Describing it as a kind of a “capital deployment strategy”, Jamaludin said the lower DPR will help Axiata prepare for a capital expenditure (capex) of RM6.6 billion in FY17. The capex in FY16 was RM6.1 billion.

“We still see volatility in forex (foreign exchange) that could hit us. All capex are done in US dollars except in Malaysia, and we do foresee a lot of spectrum auctions or renewals over the next two years,” he said.

This, Jamaludin said, would alleviate Axiata’s requirement for more borrowings, particularly those denominated in US dollar.

“Our debt is at a level where we are comfortable with; our balance sheet is quite good; too low of debt is lazy balance sheet, too big and we are exposed. However, to fund the capex and potential in-country consolidation, we decided not to increase so much of our debt, but to use our own money,” he explained.

Axiata’s acting group chief financial officer Yap Wai Yip said that as at Dec 31, 2016, the group’s US dollar-denominated loans amounted to more than US$2 billion (RM8.9 billion), of which US$1.1 billion remained unhedged.

“We want to pare down these debts, so we are bringing back our overseas dividends. If we go all out, we hope we could bring them down to US$200 million this year,” he said.

Axiata reported a net loss of RM309.5 million for its fourth quarter ended Dec 31, 2016 (4QFY16) versus a net profit of RM467.24 million for 4QFY15, due mainly to a significant increase in forex loss, lower contribution from 20%-owned Idea Cellular Ltd in India and weaker performance of Celcom.
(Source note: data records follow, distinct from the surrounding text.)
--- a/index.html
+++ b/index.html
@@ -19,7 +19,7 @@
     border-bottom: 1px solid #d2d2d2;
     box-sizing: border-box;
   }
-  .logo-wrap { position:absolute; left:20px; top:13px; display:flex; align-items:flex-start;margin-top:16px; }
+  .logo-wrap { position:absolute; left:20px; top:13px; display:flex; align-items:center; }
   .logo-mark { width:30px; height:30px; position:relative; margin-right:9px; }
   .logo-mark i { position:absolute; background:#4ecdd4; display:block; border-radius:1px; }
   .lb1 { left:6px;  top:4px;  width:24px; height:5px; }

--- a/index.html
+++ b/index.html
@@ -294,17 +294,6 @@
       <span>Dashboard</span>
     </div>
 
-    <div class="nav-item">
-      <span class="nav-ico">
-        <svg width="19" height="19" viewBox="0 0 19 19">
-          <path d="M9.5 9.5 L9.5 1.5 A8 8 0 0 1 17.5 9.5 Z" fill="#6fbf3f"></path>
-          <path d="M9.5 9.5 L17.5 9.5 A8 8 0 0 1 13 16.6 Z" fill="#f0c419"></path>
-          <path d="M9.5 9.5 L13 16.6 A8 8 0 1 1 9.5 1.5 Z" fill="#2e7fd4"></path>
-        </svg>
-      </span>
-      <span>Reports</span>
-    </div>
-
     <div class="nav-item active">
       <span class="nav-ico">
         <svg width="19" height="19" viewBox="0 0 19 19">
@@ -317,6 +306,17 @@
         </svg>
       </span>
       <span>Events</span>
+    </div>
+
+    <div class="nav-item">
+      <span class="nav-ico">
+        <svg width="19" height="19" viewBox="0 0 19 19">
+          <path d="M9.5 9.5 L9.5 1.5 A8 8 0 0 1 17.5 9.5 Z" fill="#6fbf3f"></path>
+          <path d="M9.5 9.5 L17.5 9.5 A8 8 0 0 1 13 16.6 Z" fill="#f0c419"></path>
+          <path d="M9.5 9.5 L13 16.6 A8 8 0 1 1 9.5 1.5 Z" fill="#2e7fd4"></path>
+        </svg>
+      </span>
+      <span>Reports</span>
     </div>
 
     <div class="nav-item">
Revenue grew 8% to RM5.79 billion from RM5.36 billion.

For FY16 as a whole, Axiata’s net profit plunged 80.25% to RM504.25 million from RM2.55 billion a year earlier, while revenue grew 8.46% to RM21.57 billion from RM19.88 billion.
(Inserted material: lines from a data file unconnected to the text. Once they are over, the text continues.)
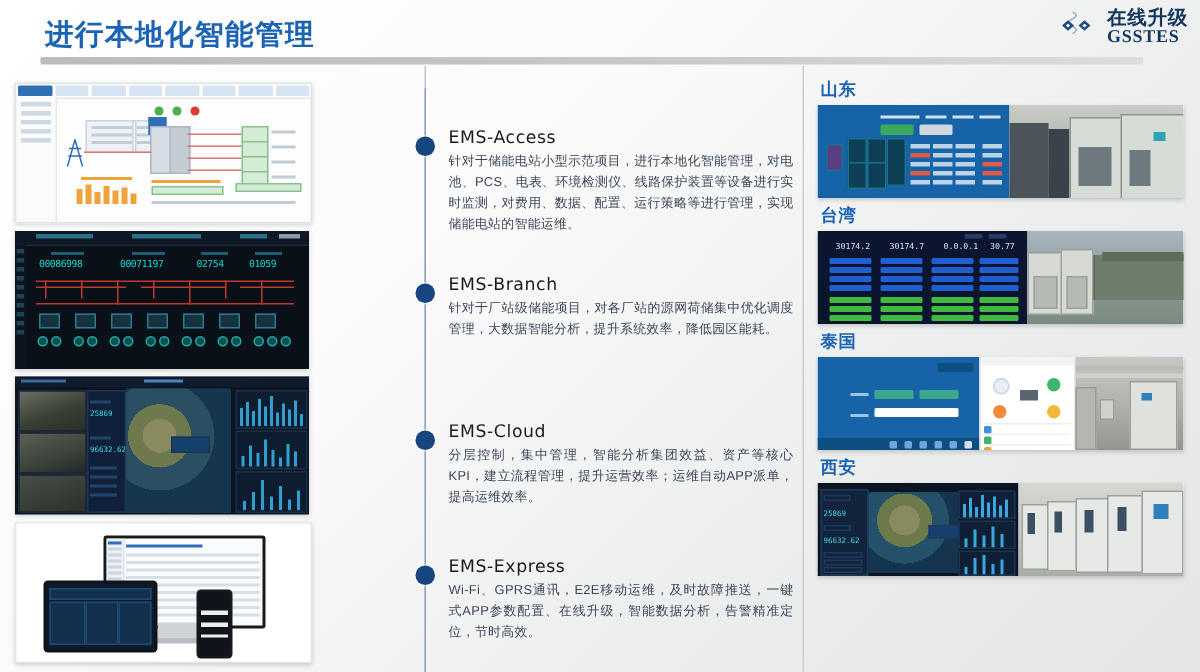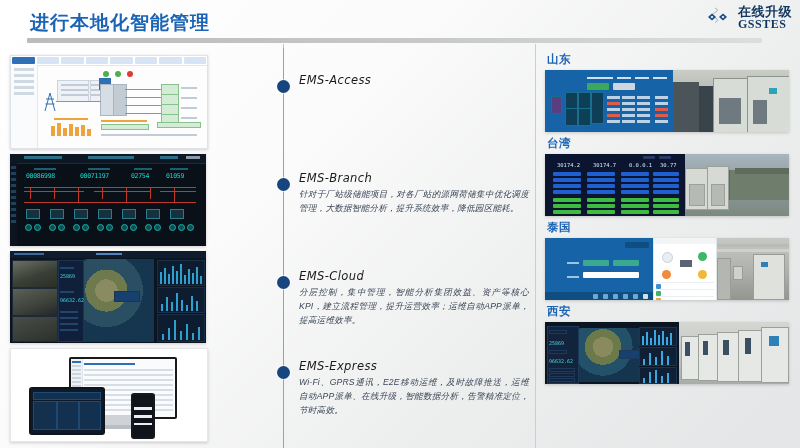--- a/index.html
+++ b/index.html
@@ -102,7 +102,7 @@
   .s4b .ph .pscr i{position:absolute;left:1px;right:1px;height:3px;background:#e9eef3;}
 
   
-  .col-mid{position:absolute;left:283px;top:48px;width:252px;bottom:0;font-style:italic;}
+  .col-mid{position:absolute;left:283px;top:59px;width:252px;bottom:0;}
   .axis{position:absolute;left:0px;top:0;bottom:0;width:1px;background:#8fa3bd;}
   .node{position:absolute;left:-6px;width:13px;height:13px;border-radius:50%;
         background:#17457f;box-shadow:0 0 0 1px rgba(255,255,255,.55);}

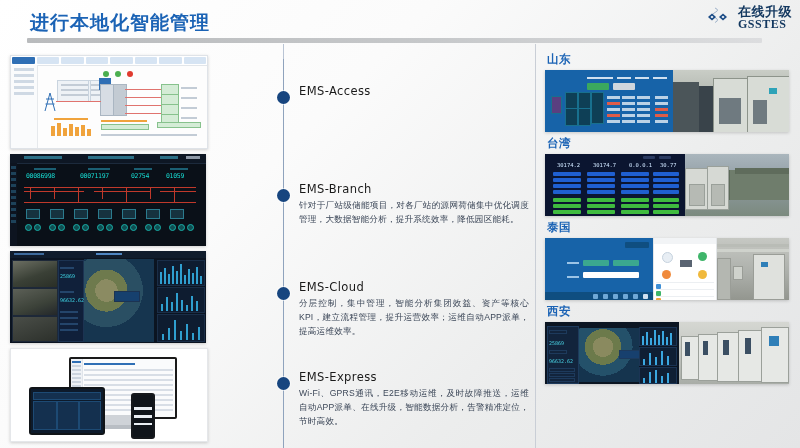--- a/index.html
+++ b/index.html
@@ -433,6 +433,7 @@
     <div class="node" style="top:32px"></div>
     <div class="item" style="top:25px">
       <h3>EMS-Access</h3>
+      <p>针对于储能电站小型示范项目，进行本地化智能管理，对电池、PCS、电表、环境检测仪、线路保护装置等设备进行实时监测，对费用、数据、配置、运行策略等进行管理，实现储能电站的智能运维。</p>
     </div>
 
     <div class="node" style="top:130px"></div>

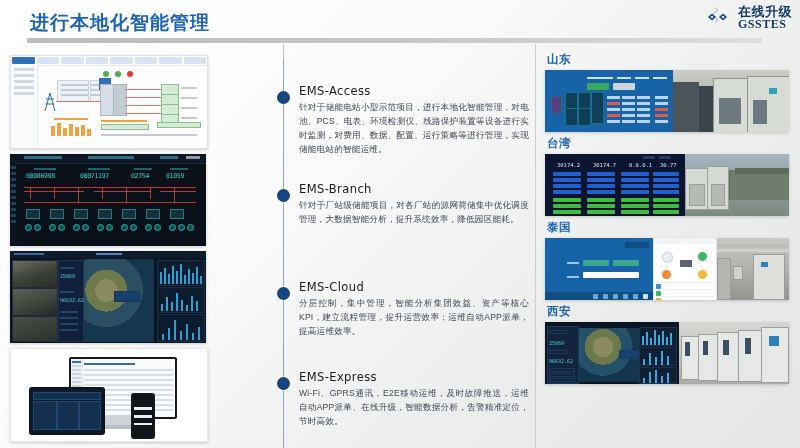--- a/index.html
+++ b/index.html
@@ -451,7 +451,7 @@
     <div class="node" style="top:318px"></div>
     <div class="item" style="top:311px">
       <h3>EMS-Express</h3>
-      <p>Wi-Fi、GPRS通讯，E2E移动运维，及时故障推送，运维自动APP派单、在线升级，智能数据分析，告警精准定位，节时高效。</p>
+      <p>Wi-Fi、GPRS通讯，E2E移动运维，及时故障推送，一键式APP参数配置、在线升级，智能数据分析，告警精准定位，节时高效。</p>
     </div>
   </div>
Celcom Axiata Bhd and 66.4%-owned PT XL Axiata Tbk in Indonesia contributed about 30% each of Axiata’s FY16 revenue.

For FY17, Jamaludin said Axiata is aiming for up to 11% growth in revenue and up to 9% growth in earnings before interest, taxes, depreciation and amortisation.

Axiata’s share price began to trend downwards even before the quarterly result announcement yesterday, and the counter settled 27 sen or 5.62% lower at RM4.53 at the close of trading, giving the group a market capitalisation of RM41.63 billion.